Partitioner And Register Fragment Tensors#

cuBLASDx 0.3.0 introduces 2 new memory objects: register fragment tensors and partitioners.

Since register memory is limited to a thread, it’s not used to store entire tensors, only small parts of them. A division of a global / shared memory tensor into threads taking part in a BLAS is called a partitioning. In cuBLASDx the BLAS operation is a source of partitioning pattern.

In every BLAS execution each thread is assigned some elements of result matrix C which it calculates. This selection is dependent upon 3 things:

  1. number of threads,

  2. chosen MMA instruction, and

  3. tiling chosen for the MMA instruction.

User of cuBLASDx has direct control over only 1 of these 3 options, hence the partitioning information must be opaque and used only with BLAS object which defined it. cuBLASDx exposes this opaque information by means of a partitioner.

Partitioner#

Partitioner objects can be obtained from BLAS type in 2 ways:

// #1a As pre-requested default partitioner
auto partitioner = BLAS::get_partitioner();

// #1b As pre-requested suggested partitioner
auto partitioner = BLAS::suggest_partitioner();

// #2 As result of register API without accumulator call
auto [c_register_fragment, partitioner] = BLAS().execute(a_shared_tensor, b_shared_tensor);

Note

Options #1a and #1b require the user to choose version coherent with used layouts. Suggested partitioner only with suggested layouts and default partitioner with any other layouts. Mixing them may result in subpar performance.

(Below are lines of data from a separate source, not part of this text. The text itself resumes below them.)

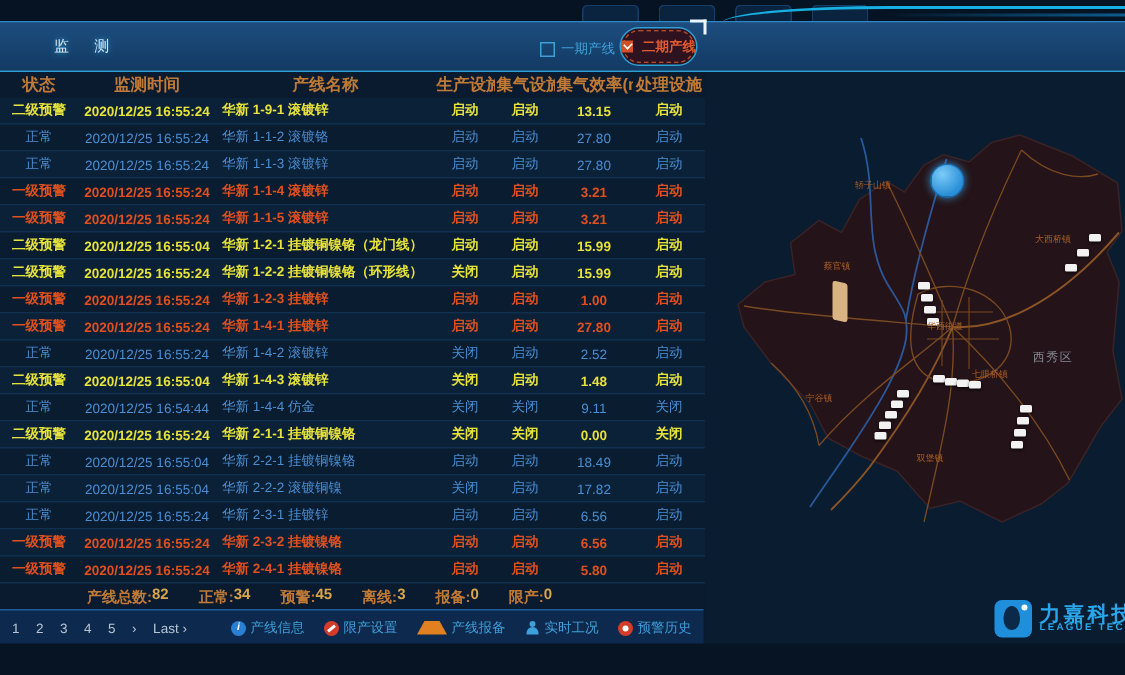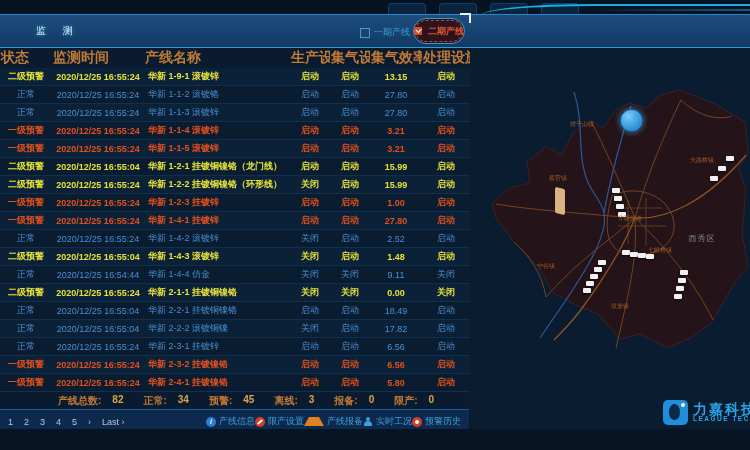--- a/index.html
+++ b/index.html
@@ -43,7 +43,7 @@
   table{width:470px;border-collapse:collapse;table-layout:fixed}
   col.c-status{width:52px} col.c-time{width:92px} col.c-name{width:146px}
   col.c-prod{width:40px} col.c-gas{width:40px} col.c-eff{width:52px} col.c-treat{width:48px}
-  thead th{color:#c07a35;font-size:14px;font-weight:700;height:15px;text-align:left;white-space:nowrap;overflow:hidden}
+  thead th{color:#c07a35;font-size:11px;font-weight:700;height:15px;text-align:center;white-space:nowrap;overflow:hidden}
   tbody td{font-size:9px;height:17px;text-align:center;white-space:nowrap;overflow:hidden;border-bottom:1px solid #11304f;padding:0 1px}
   tbody tr:nth-child(odd){background:#0b2138}
   tbody tr:nth-child(even){background:#0a1c30}

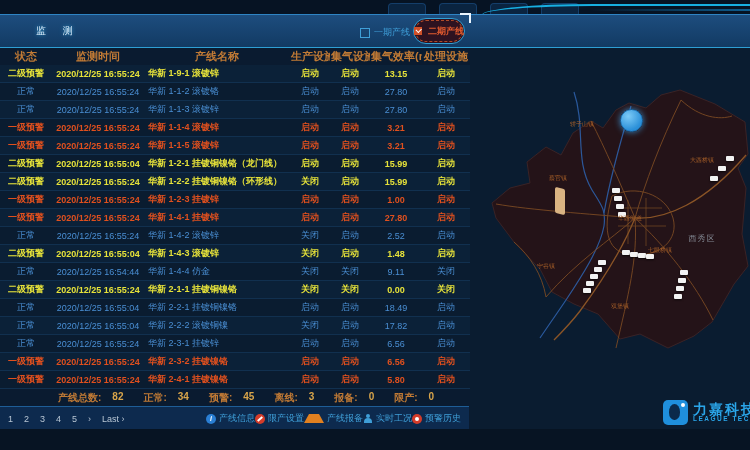--- a/index.html
+++ b/index.html
@@ -53,7 +53,7 @@
   tr.lv1{color:#e0501e;font-weight:700}
 
   .summary{height:17px;display:flex;gap:20px;padding-left:58px;align-items:center;font-size:10px;white-space:nowrap}
-  .sum-item{display:flex;gap:11px}
+  .sum-item{display:flex;gap:0}
   .sum-item .lab{color:#c07a35;font-weight:700}
   .sum-item .val{color:#d9a54a;font-weight:700}
 

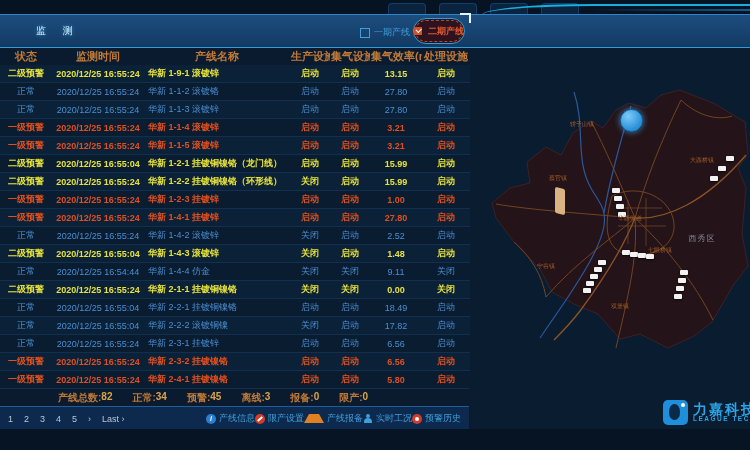--- a/index.html
+++ b/index.html
@@ -61,7 +61,7 @@
              display:flex;align-items:center;width:469px}
   .pager{display:flex;gap:11px;color:#b8c6d4;font-size:9px;padding-left:8px;align-items:center}
   .page-item{cursor:pointer}
-  .fbtns{margin-left:auto;display:flex;padding-right:8px}
+  .fbtns{margin-left:auto;display:flex;gap:13px;padding-right:8px}
   .fbtn{display:flex;align-items:center;gap:3px;color:#3f9fd8;font-size:9px;cursor:pointer;white-space:nowrap}
   .ic{width:10px;height:10px;display:inline-block;position:relative;flex:0 0 10px}
   .ic-info{background:#2a7fd4;border-radius:50%;color:#fff;font-size:7px;line-height:10px;text-align:center;font-style:italic;font-weight:700}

Partitioner is an opaque object exposing the following API:

__device__ bool is_predicated();
__device__ bool is_thread_active();
__device__ constexpr auto make_accumulator_fragment();

template<class CTensor>
__forceinline__ __device__
auto partition_like_C(CTensor && ctensor) const;

template<class ... Coords>
__forceinline__ __device__
auto map_fragment_index(Coords&& ... coords) const;

template<class ... Coords>
__forceinline__ __device__
bool is_index_in_bounds(Coords&& ... coords) const;

There are 3 methods that can be used to get basic information about the partitioning pattern, or retrieve a register fragment.

// Partitioning properties
__device__ bool is_predicated();
__device__ bool is_thread_active();

// Accumulator creation, creates a register cublasdx::tensor
__device__ constexpr auto make_accumulator_fragment();

As mentioned in Partitioner And Register Fragment Tensors the division of elements among threads happens by tiling an MMA instruction over the BLAS defined problem size. Each instruction is responsible for computing certain shape, and it’s possible that the problem shape is not divisible by primitive instruction shape. In such cases the “extra” instruction elements are filled with 0s instead of reading from memory, and skipped when storing results. This is called element predication. The is_predicated() member function can be used to retrieve that information.

Due to cuBLASDx supporting execution within kernels with CUDA thread block sizes not matching the BlockDim Operator, not always will all threads take part in a GEMM operation. This implies that some threads may not have any elements assigned to them. is_thread_active_result() member function can be used to check exactly whether this is the case for the calling thread.

Whether the return bool value can be known at compile time or runtime will depend on the specific BLAS configuration used.

The final argumentless method - make_accumulator_fragment() can be used to retrieve a non-initialized register fragment tensor corresponding to BLAS execution from which the partitioner was retrieved.

Please see code below for an example of use of all 3 methods.

template<class CTensor>
__forceinline__ __device__
auto partition_like_C(CTensor && ctensor) const;

This method will return a non-owning view of its argument’s subtensor assigned to the calling thread, corresponding to its local register fragment.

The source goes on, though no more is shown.